Task to carry out: Leave out the pictures and print the records below exactly.

[Records to use Boundary: Start]

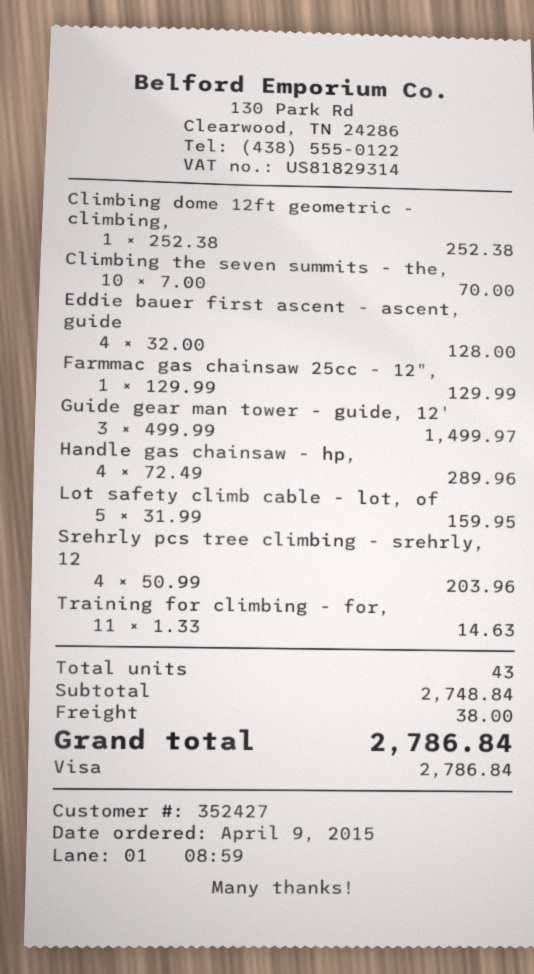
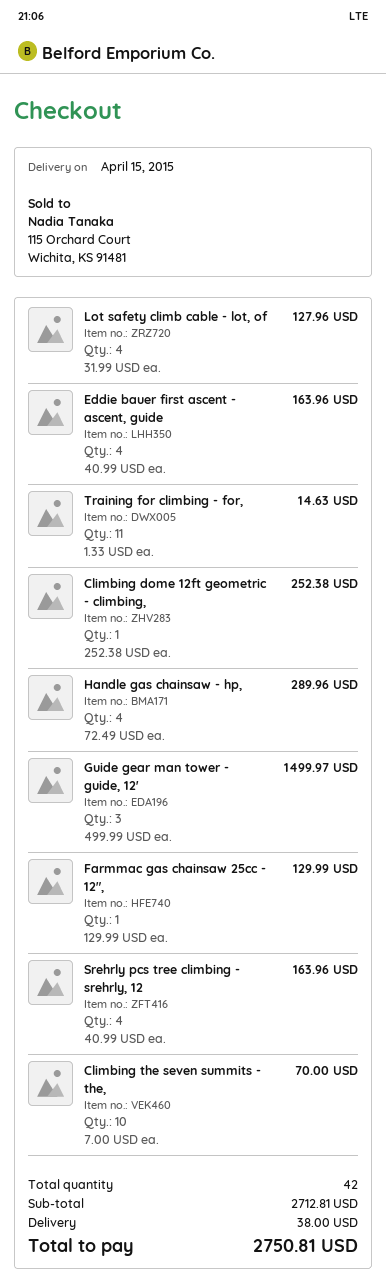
Eddie bauer first ascent - ascent, guide: 4 x 32.00 = 128.00 -> 4 x 40.99 = 163.96
Lot safety climb cable - lot, of: 5 x 31.99 = 159.95 -> 4 x 31.99 = 127.96
Srehrly pcs tree climbing - srehrly, 12: 4 x 50.99 = 203.96 -> 4 x 40.99 = 163.96
total quantity: 43 -> 42
subtotal: 2748.84 -> 2712.81
total: 2786.84 -> 2750.81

[Records to use Boundary: End]

Task output:
Eddie bauer first ascent - ascent, guide: 4 x 32.00 = 128.00 -> 4 x 40.99 = 163.96
Lot safety climb cable - lot, of: 5 x 31.99 = 159.95 -> 4 x 31.99 = 127.96
Srehrly pcs tree climbing - srehrly, 12: 4 x 50.99 = 203.96 -> 4 x 40.99 = 163.96
total quantity: 43 -> 42
subtotal: 2748.84 -> 2712.81
total: 2786.84 -> 2750.81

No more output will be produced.